Exercise requirements » Which lines in the listing below contain "July"? Copy each of them.

Exercise material »
━━━━━━━━━━━━━━━━
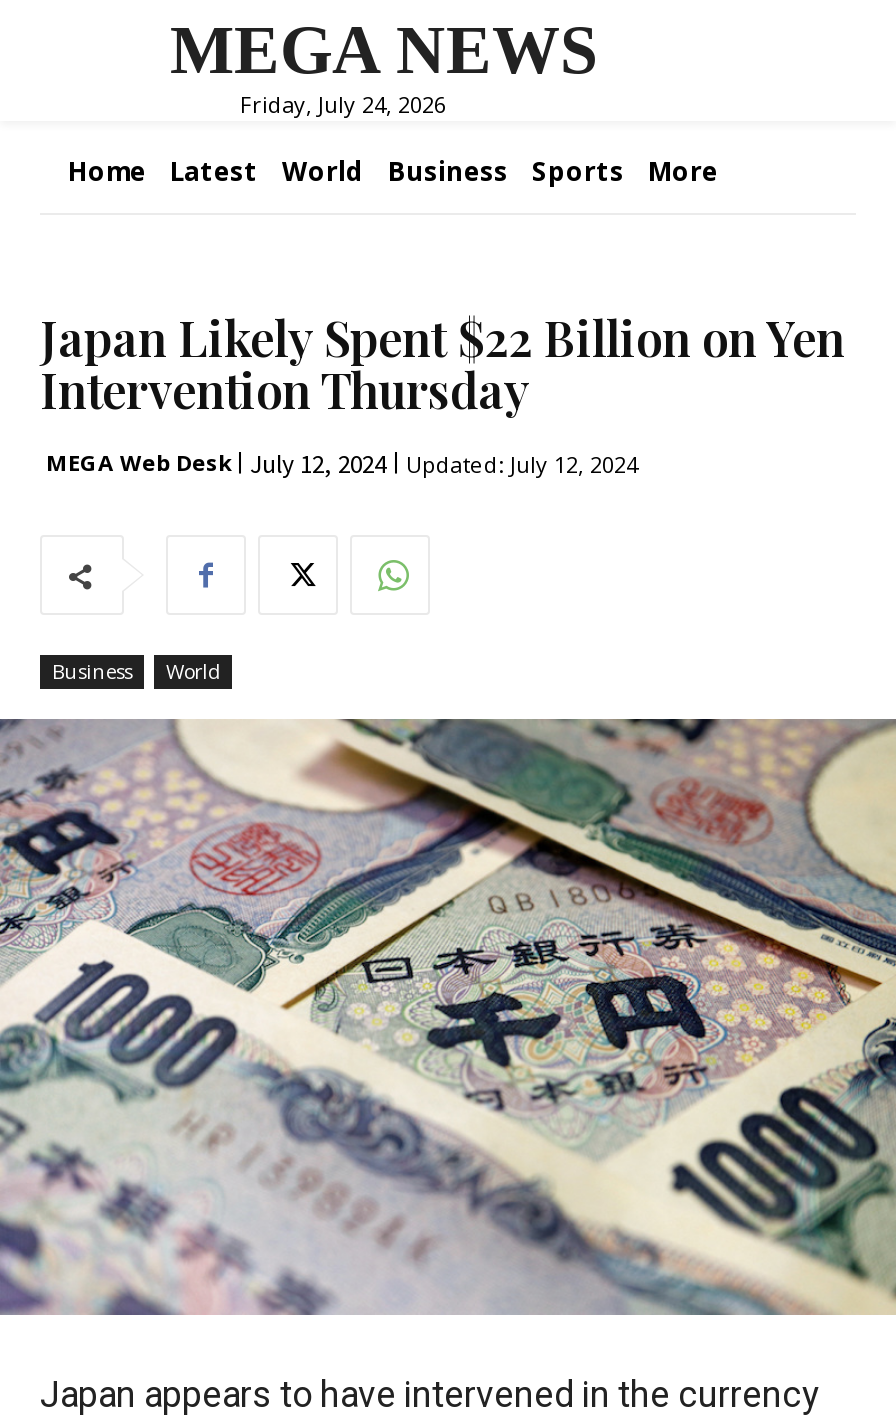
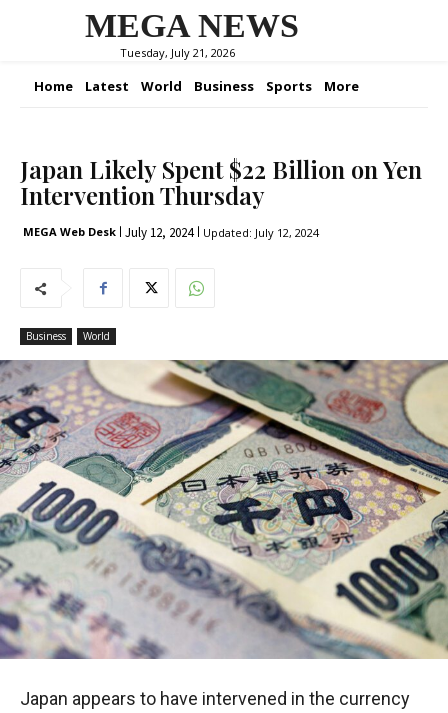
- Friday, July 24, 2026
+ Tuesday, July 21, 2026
━━━━━━━━━━━━━━━━
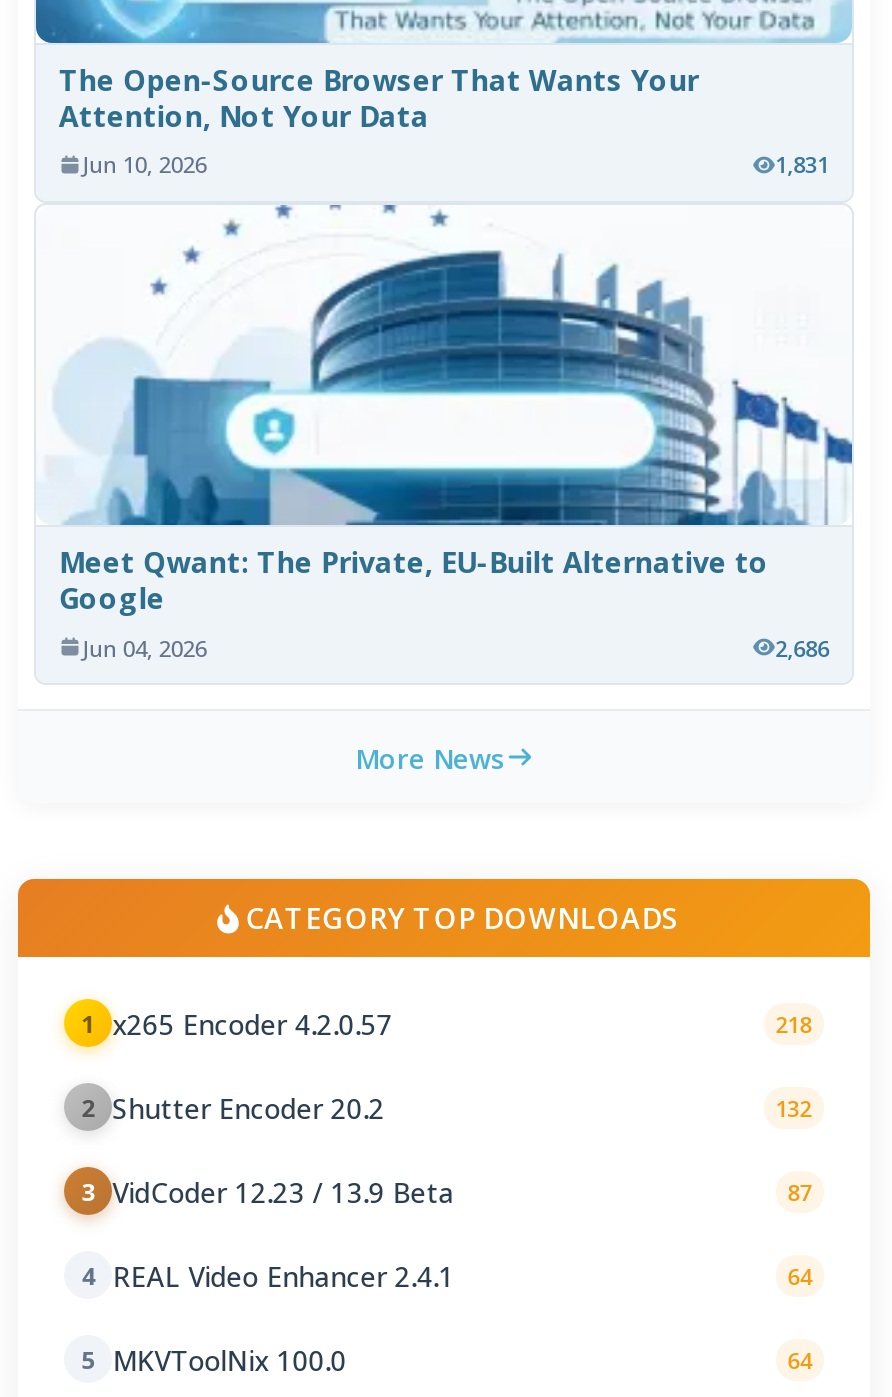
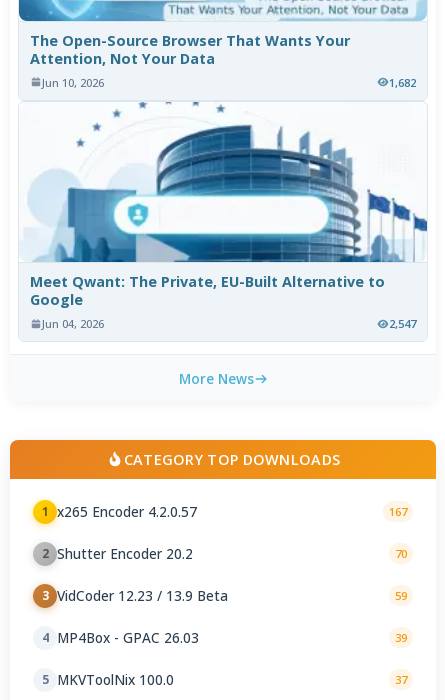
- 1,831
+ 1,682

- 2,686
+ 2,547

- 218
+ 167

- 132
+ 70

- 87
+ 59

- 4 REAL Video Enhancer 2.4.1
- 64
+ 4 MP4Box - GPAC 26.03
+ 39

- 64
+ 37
━━━━━━━━━━━━━━━━
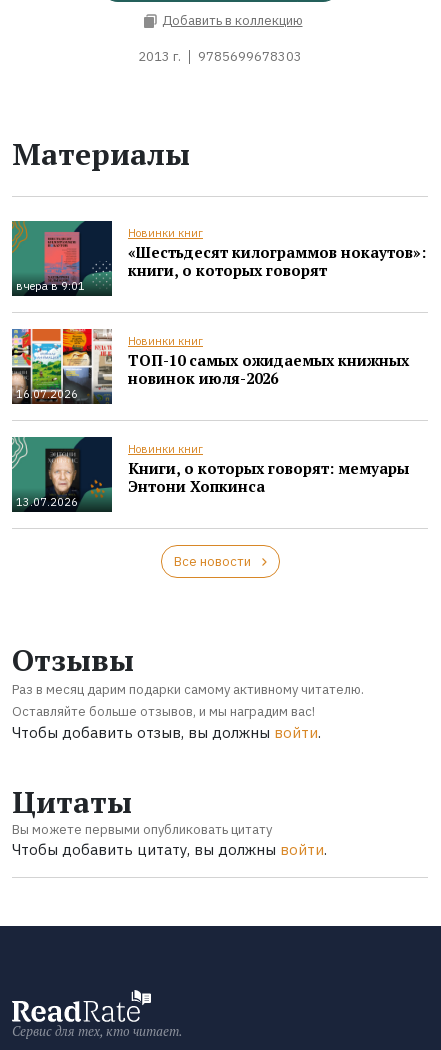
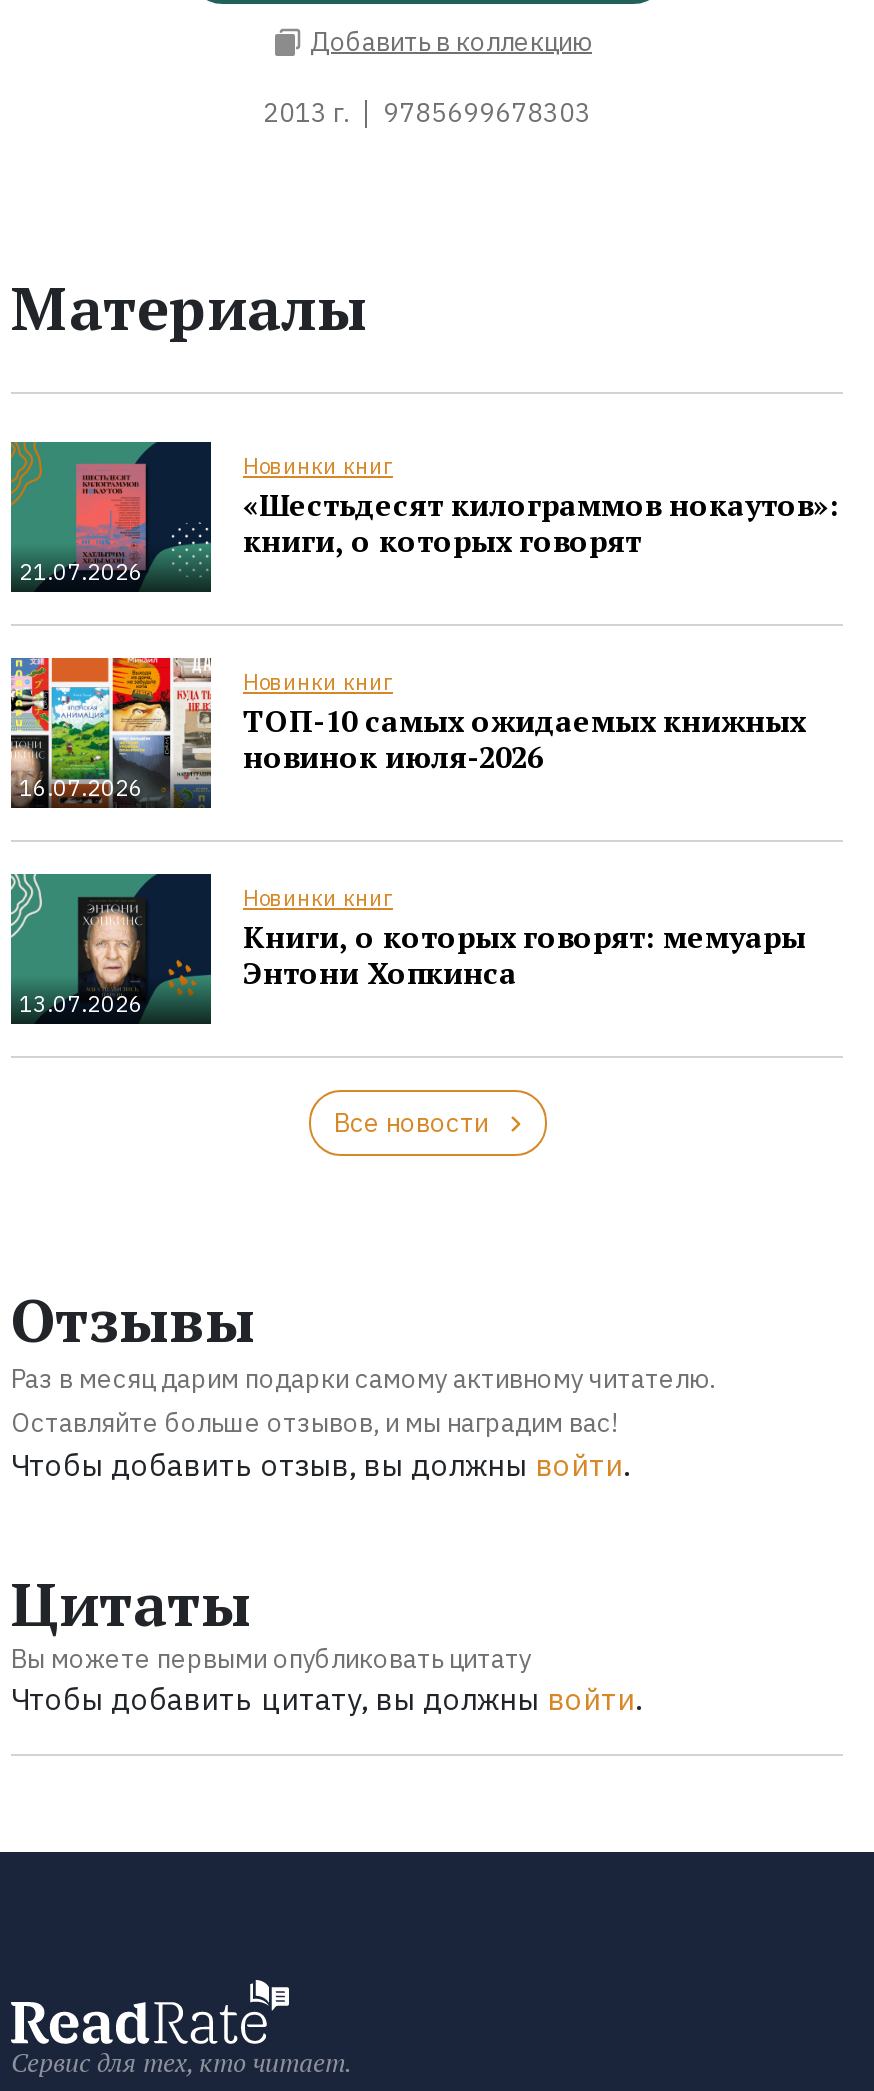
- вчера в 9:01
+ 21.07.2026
━━━━━━━━━━━━━━━━
Solved exercise »
- Friday, July 24, 2026
+ Tuesday, July 21, 2026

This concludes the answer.